I liked how Stephenson went in depth into how and why the world as we know it ended. It's rare that an author explains this. Many just don't bother to go into detail about such things. What I liked most was the way the author seemed to really capture the temperaments, personality conflicts, and power struggles that would occur when a large group of people are stranded together in a small confining space. This element of the story was well written and very believable.

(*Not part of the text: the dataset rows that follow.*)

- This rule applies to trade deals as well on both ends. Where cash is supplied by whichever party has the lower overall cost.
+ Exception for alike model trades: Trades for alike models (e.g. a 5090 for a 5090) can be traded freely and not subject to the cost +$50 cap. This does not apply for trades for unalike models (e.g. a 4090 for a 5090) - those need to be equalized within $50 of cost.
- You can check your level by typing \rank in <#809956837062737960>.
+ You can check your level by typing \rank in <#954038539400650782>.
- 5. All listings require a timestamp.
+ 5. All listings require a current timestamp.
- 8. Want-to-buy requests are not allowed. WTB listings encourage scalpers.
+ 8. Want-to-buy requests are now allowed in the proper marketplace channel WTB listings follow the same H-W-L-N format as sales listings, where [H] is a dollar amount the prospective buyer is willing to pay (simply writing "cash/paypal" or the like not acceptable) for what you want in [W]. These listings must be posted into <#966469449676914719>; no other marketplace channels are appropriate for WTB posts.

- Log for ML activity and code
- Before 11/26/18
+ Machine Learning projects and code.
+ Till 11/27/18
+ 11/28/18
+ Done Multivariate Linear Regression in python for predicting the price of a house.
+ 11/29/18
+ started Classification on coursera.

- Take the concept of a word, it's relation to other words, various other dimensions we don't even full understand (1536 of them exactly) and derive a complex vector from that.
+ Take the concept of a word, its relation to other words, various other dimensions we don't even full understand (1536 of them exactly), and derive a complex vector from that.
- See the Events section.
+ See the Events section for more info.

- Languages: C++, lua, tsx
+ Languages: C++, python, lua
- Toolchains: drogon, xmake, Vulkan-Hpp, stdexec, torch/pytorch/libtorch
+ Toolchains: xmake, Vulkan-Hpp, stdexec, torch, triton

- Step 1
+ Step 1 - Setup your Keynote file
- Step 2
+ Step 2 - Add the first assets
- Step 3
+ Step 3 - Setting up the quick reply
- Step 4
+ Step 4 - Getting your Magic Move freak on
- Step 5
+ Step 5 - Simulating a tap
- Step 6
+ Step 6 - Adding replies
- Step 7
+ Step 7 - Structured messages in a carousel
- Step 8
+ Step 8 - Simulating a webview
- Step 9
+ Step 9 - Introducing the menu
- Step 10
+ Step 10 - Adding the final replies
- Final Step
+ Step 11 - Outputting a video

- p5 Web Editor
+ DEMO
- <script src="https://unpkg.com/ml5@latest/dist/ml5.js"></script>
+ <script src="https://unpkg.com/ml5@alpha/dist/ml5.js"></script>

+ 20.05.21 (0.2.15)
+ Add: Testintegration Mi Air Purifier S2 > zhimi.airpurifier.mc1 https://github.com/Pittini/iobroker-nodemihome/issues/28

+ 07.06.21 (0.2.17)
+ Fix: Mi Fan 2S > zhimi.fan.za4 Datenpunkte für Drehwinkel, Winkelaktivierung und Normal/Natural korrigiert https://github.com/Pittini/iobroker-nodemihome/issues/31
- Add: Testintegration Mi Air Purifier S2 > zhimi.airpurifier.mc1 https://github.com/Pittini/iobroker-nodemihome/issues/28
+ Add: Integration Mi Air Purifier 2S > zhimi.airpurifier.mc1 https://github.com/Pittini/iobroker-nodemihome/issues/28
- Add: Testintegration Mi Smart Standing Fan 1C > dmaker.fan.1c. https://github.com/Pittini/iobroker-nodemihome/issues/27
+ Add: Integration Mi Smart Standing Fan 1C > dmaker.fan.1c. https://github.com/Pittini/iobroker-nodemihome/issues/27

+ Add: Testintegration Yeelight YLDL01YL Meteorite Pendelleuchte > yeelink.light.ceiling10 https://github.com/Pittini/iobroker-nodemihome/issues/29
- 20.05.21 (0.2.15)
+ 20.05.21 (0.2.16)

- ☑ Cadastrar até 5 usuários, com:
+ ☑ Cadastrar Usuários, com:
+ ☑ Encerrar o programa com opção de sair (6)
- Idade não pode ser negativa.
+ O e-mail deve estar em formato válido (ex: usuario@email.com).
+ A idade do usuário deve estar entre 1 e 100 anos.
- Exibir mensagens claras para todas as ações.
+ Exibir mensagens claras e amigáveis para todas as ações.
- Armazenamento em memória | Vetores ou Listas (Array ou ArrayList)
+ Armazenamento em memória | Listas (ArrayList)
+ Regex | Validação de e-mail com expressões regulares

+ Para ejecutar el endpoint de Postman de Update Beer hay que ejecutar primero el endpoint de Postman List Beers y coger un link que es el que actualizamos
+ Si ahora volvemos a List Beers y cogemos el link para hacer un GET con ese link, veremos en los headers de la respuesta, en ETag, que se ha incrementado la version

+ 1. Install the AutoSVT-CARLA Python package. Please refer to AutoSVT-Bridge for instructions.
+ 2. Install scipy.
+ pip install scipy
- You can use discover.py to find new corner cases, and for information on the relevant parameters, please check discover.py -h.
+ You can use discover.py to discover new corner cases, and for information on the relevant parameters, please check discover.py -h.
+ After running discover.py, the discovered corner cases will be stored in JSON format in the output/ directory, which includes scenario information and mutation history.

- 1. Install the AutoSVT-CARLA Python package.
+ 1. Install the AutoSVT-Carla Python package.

Overall, I gave this one 4 out of 5 roses. It was well written, had a nice pace, and was a fresh take on the end of the world scenario. The author carefully seeded the story with well crafted twists and turns which kept me surprised and entertained. The survival of only females was an interesting twist. The third part of the book is where Stephenson let his imagination and creativity soar. It was by far my favorite part of the book. The ending, however, was not all neat and tidy and left me wondering could a sequel was in the mix? I personally hope so.